Every entry should be repeated exactly. Omit the pictures.

________________________

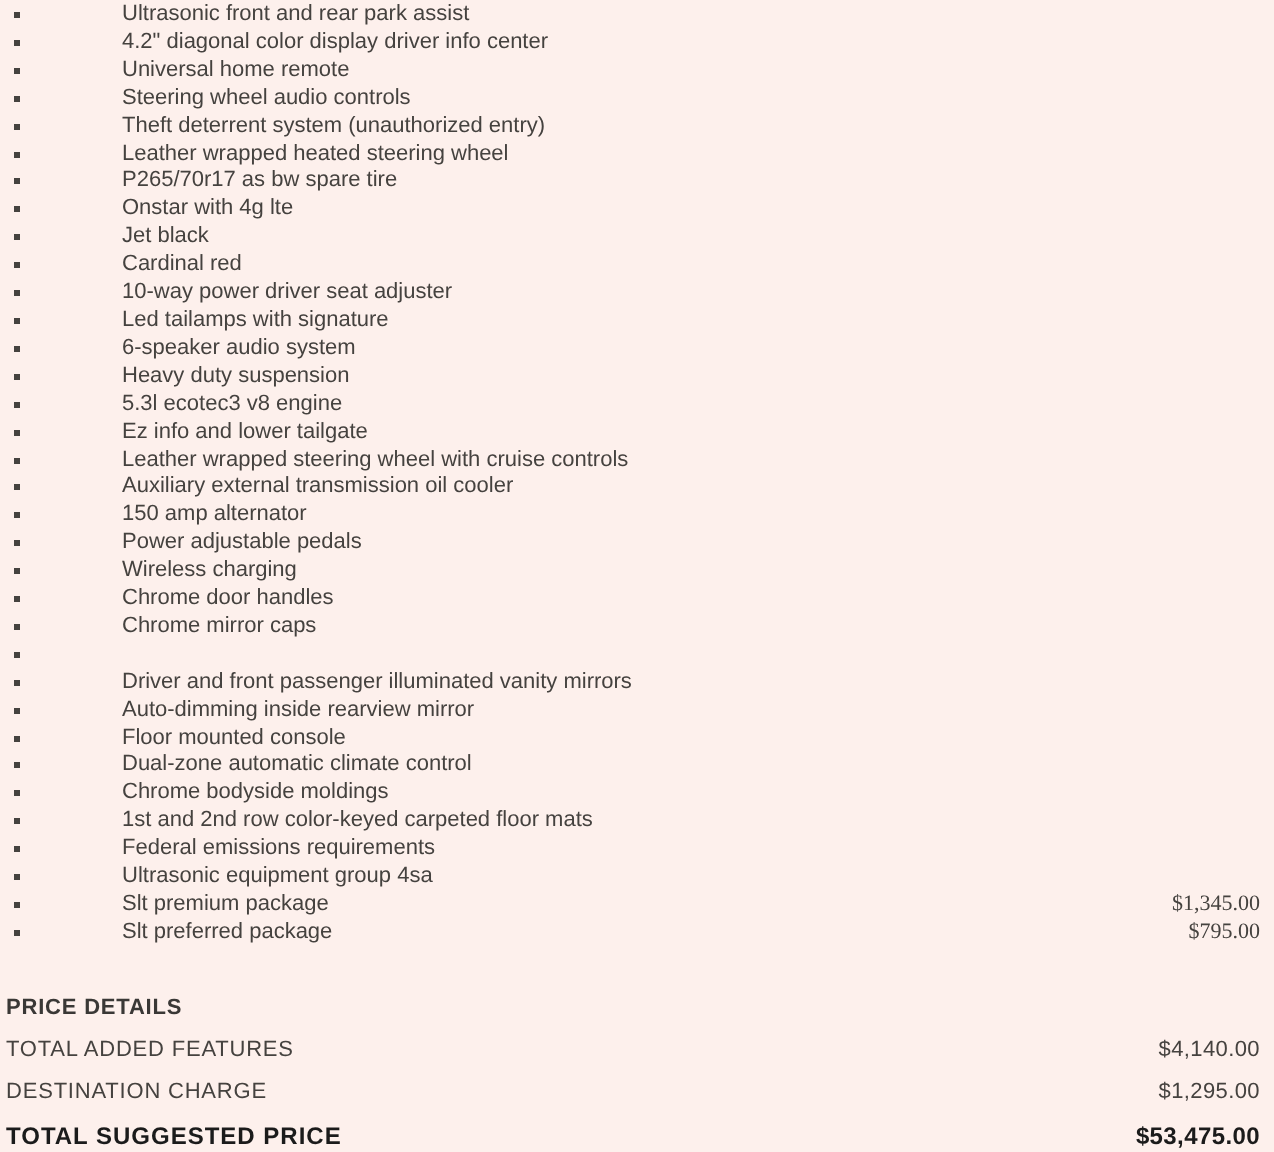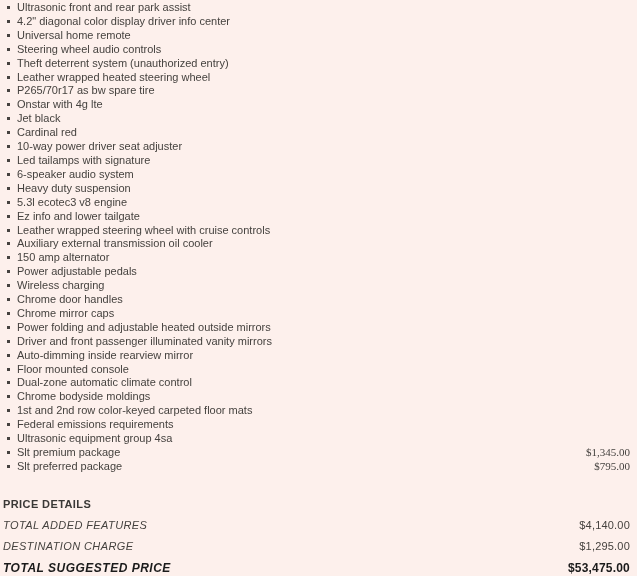--- a/index.html
+++ b/index.html
@@ -31,6 +31,7 @@
     height: 13.92px;
     line-height: 13.92px;
     font-size: 11px;
+    gap: 44px;
   }
   .bullet {
     flex: none;

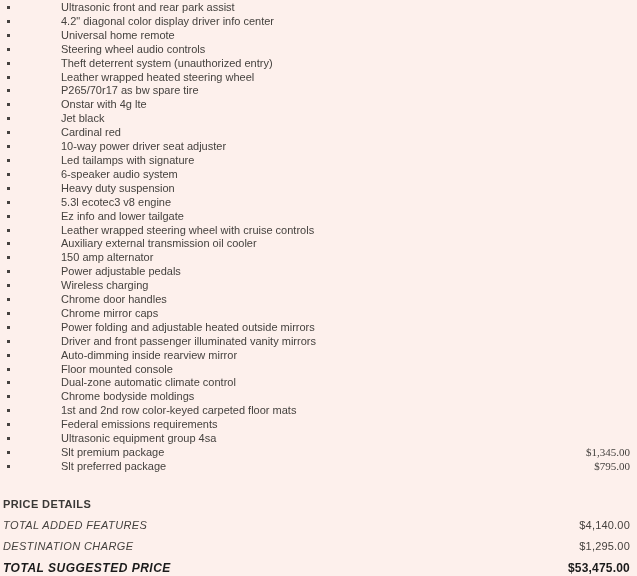--- a/index.html
+++ b/index.html
@@ -178,7 +178,6 @@
       </li>
       <li class="feature-item">
         <span class="bullet"></span>
-        <span class="feature-label">Power folding and adjustable heated outside mirrors</span>
       </li>
       <li class="feature-item">
         <span class="bullet"></span>

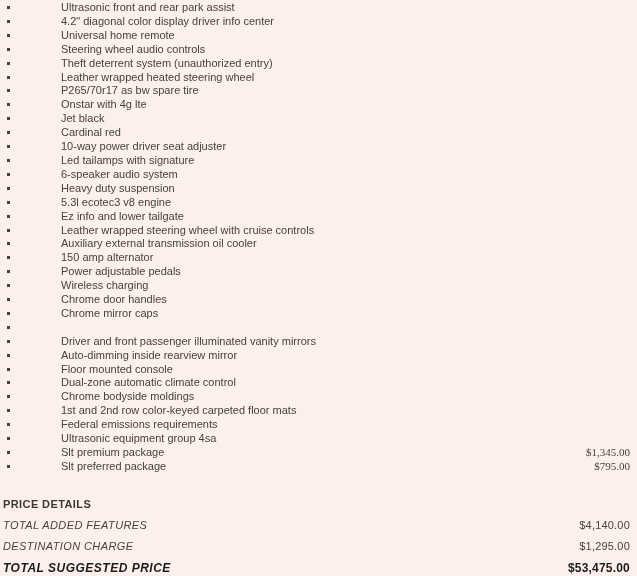--- a/index.html
+++ b/index.html
@@ -68,7 +68,7 @@
     letter-spacing: 0.4px;
     margin-top: 8px;
   }
-  .pd-row .pd-label { color: #45423f; font-style: italic; }
+  .pd-row .pd-label { color: #45423f; }
   .pd-row .pd-value { letter-spacing: 0.2px; }
   .pd-row-total {
     font-size: 12px;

________________________

• [Task response]
--- a/index.html
+++ b/index.html
@@ -31,6 +31,7 @@
     height: 13.92px;
     line-height: 13.92px;
     font-size: 11px;
+    gap: 44px;
   }
   .bullet {
     flex: none;

--- a/index.html
+++ b/index.html
@@ -178,7 +178,6 @@
       </li>
       <li class="feature-item">
         <span class="bullet"></span>
-        <span class="feature-label">Power folding and adjustable heated outside mirrors</span>
       </li>
       <li class="feature-item">
         <span class="bullet"></span>

--- a/index.html
+++ b/index.html
@@ -68,7 +68,7 @@
     letter-spacing: 0.4px;
     margin-top: 8px;
   }
-  .pd-row .pd-label { color: #45423f; font-style: italic; }
+  .pd-row .pd-label { color: #45423f; }
   .pd-row .pd-value { letter-spacing: 0.2px; }
   .pd-row-total {
     font-size: 12px;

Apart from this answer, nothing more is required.